* **Assignment**: Filter the entries for the word "config". Copy each line in which it occurs.

(Given entries begins)

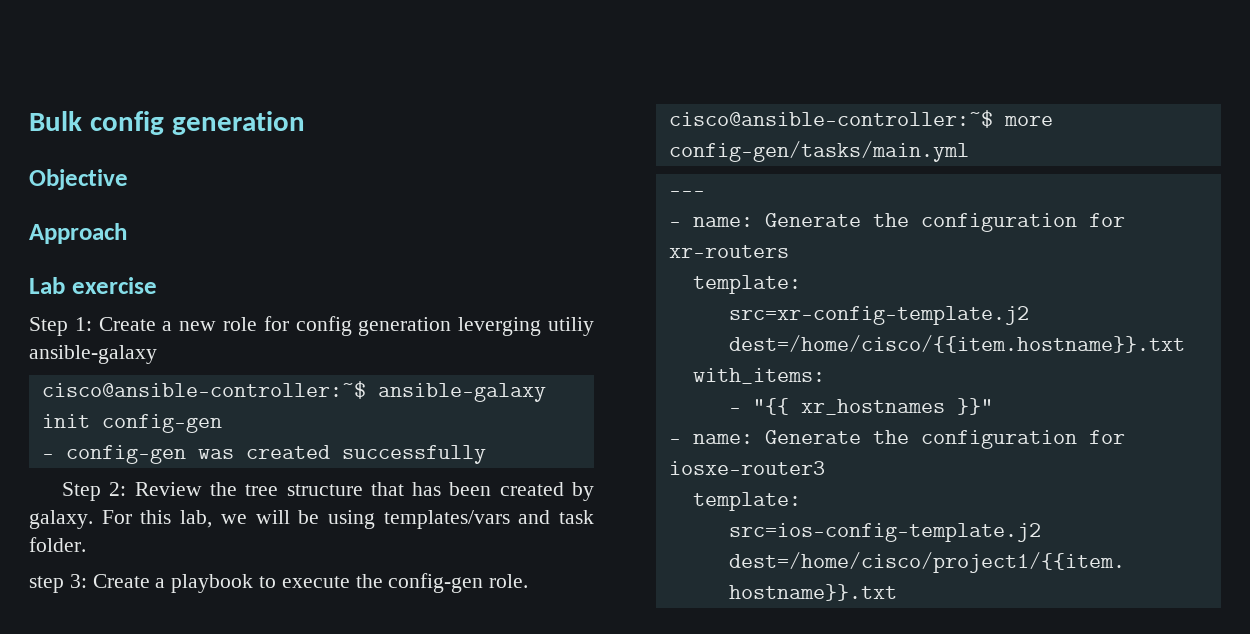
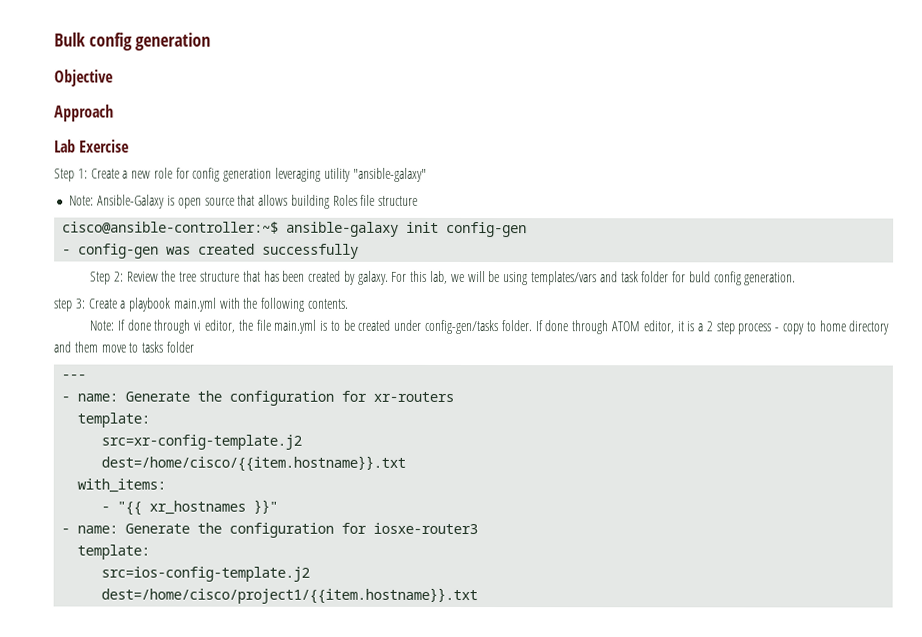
[71,277,157,294] exercise -> [79,139,130,153] Exercise
[458,317,594,336] [29,345,157,364] leverging utiliy ansible-galaxy -> [275,167,427,182] [69,194,419,209] leveraging utility "ansible-galaxy" // Note: Ansible-Galaxy is open source that allows building Roles file structure
[29,537,86,552] folder. -> [641,271,797,286] folder for buld config generation.
[259,573,529,593] [668,110,1053,128] [668,141,969,162] to execute the config-gen role. // cisco@ansible-controller:~$ more config-gen/tasks/main.yml -> [173,297,350,312] [89,319,890,335] [53,341,194,353] main.yml with the following contents. // Note: If done through vi editor, the file main.yml is to be created under config-gen/tasks folder. If done through ATOM editor, it is a 2 step process - copy to home directory and them move to tasks folder

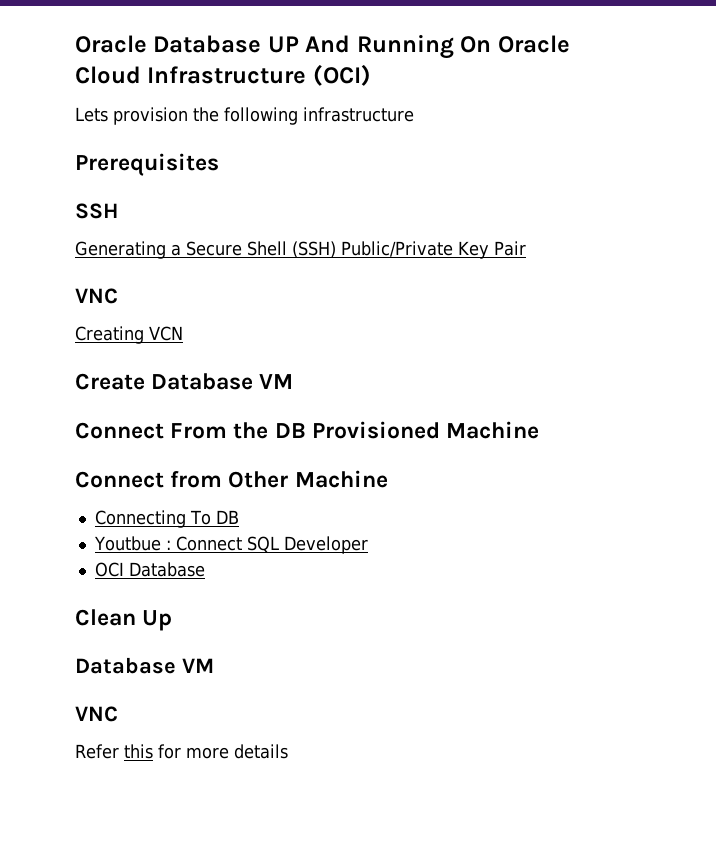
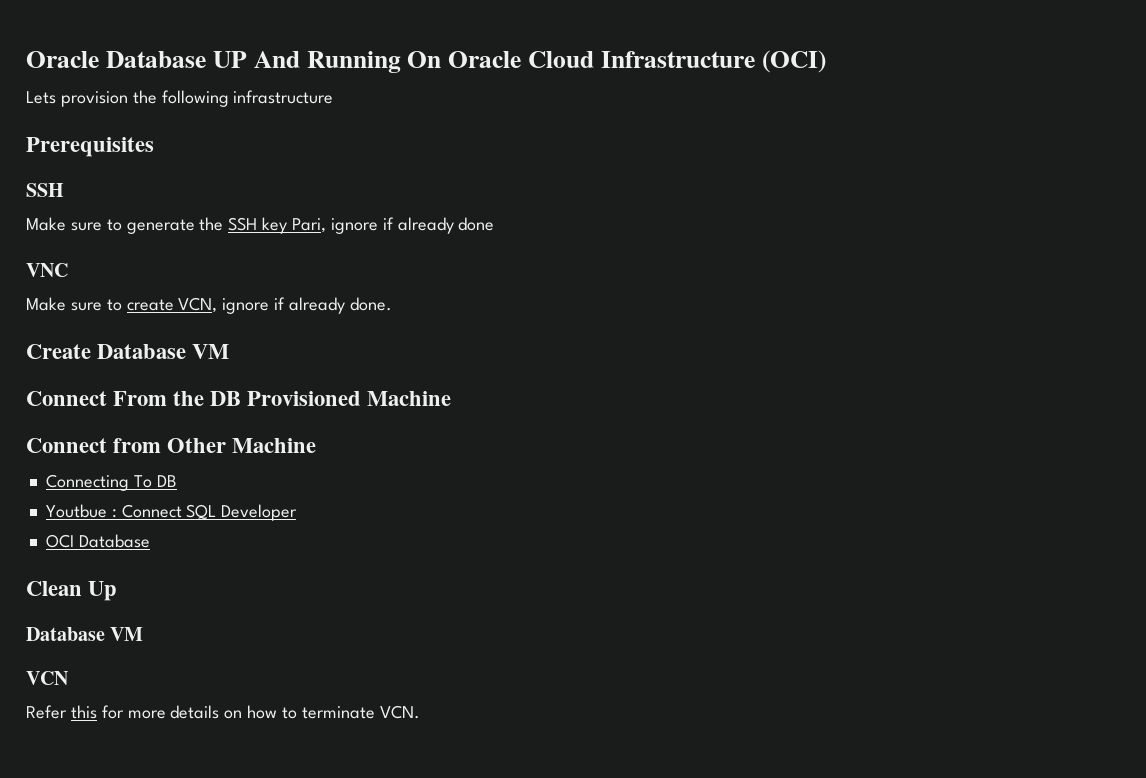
[75,241,526,259] [75,288,118,304] [75,326,183,344] Generating a Secure Shell (SSH) Public/Private Key Pair // VNC // Creating VCN -> [26,217,495,234] [26,263,68,277] [26,297,392,314] Make sure to generate the SSH key Pari, ignore if already done // VNC // Make sure to create VCN, ignore if already done.
[75,706,118,722] VNC -> [26,671,69,685] VCN
(288, 751) none -> [224,705,420,719] on how to terminate VCN.

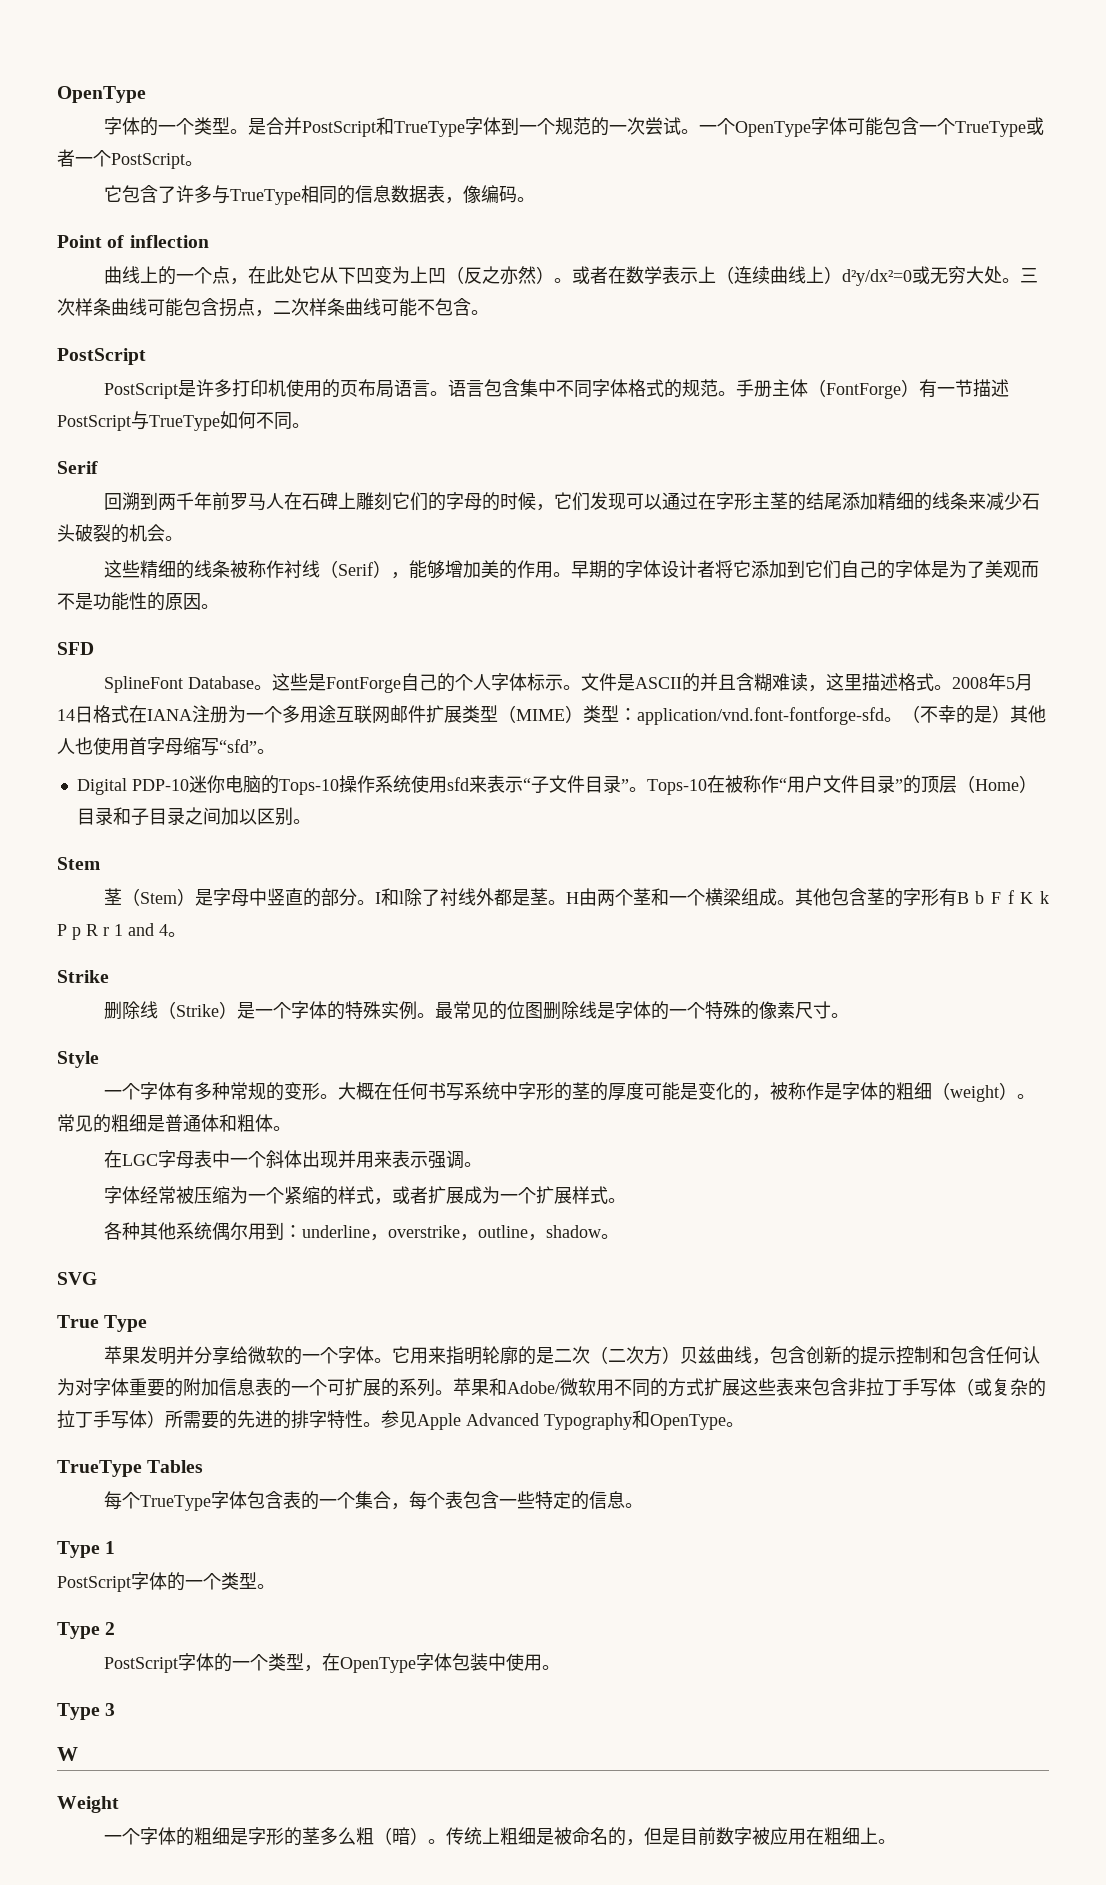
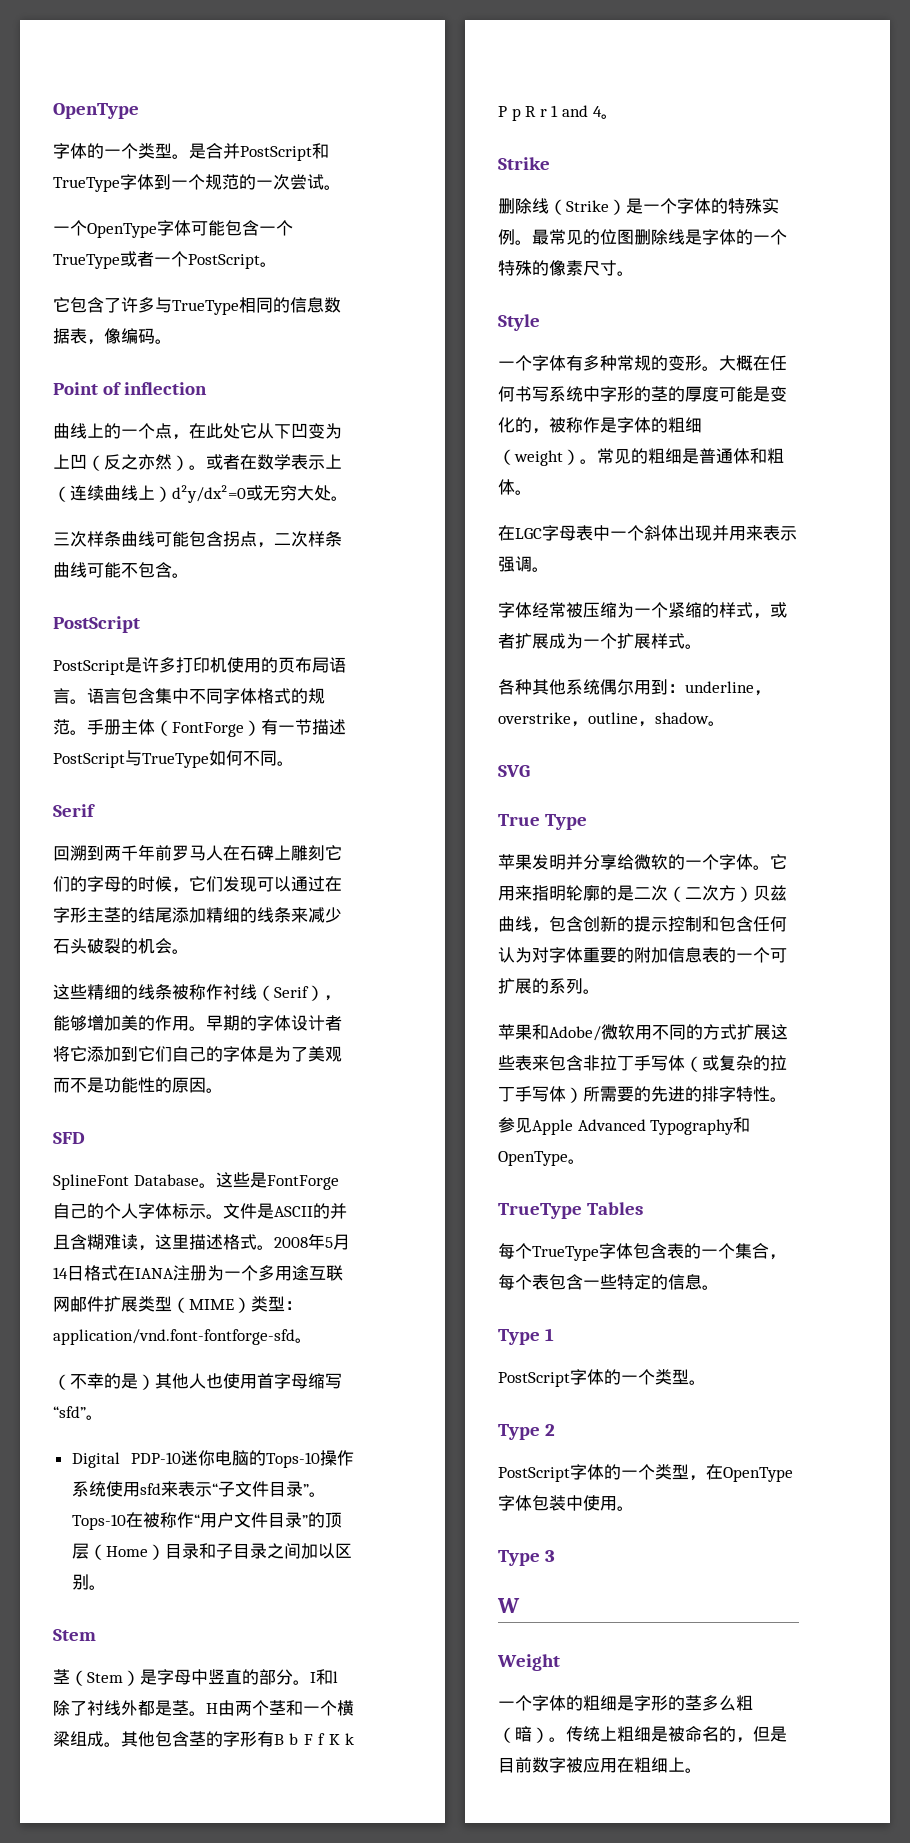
(699, 131) none -> (341, 187) //
(1020, 280) none -> (348, 498) //
(902, 719) none -> (312, 1340) //
(453, 1392) none -> (600, 991) //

(Given entries ends)

* **Answer for the task**:
[29,537,86,552] folder. -> [641,271,797,286] folder for buld config generation.
[259,573,529,593] [668,110,1053,128] [668,141,969,162] to execute the config-gen role. // cisco@ansible-controller:~$ more config-gen/tasks/main.yml -> [173,297,350,312] [89,319,890,335] [53,341,194,353] main.yml with the following contents. // Note: If done through vi editor, the file main.yml is to be created under config-gen/tasks folder. If done through ATOM editor, it is a 2 step process - copy to home directory and them move to tasks folder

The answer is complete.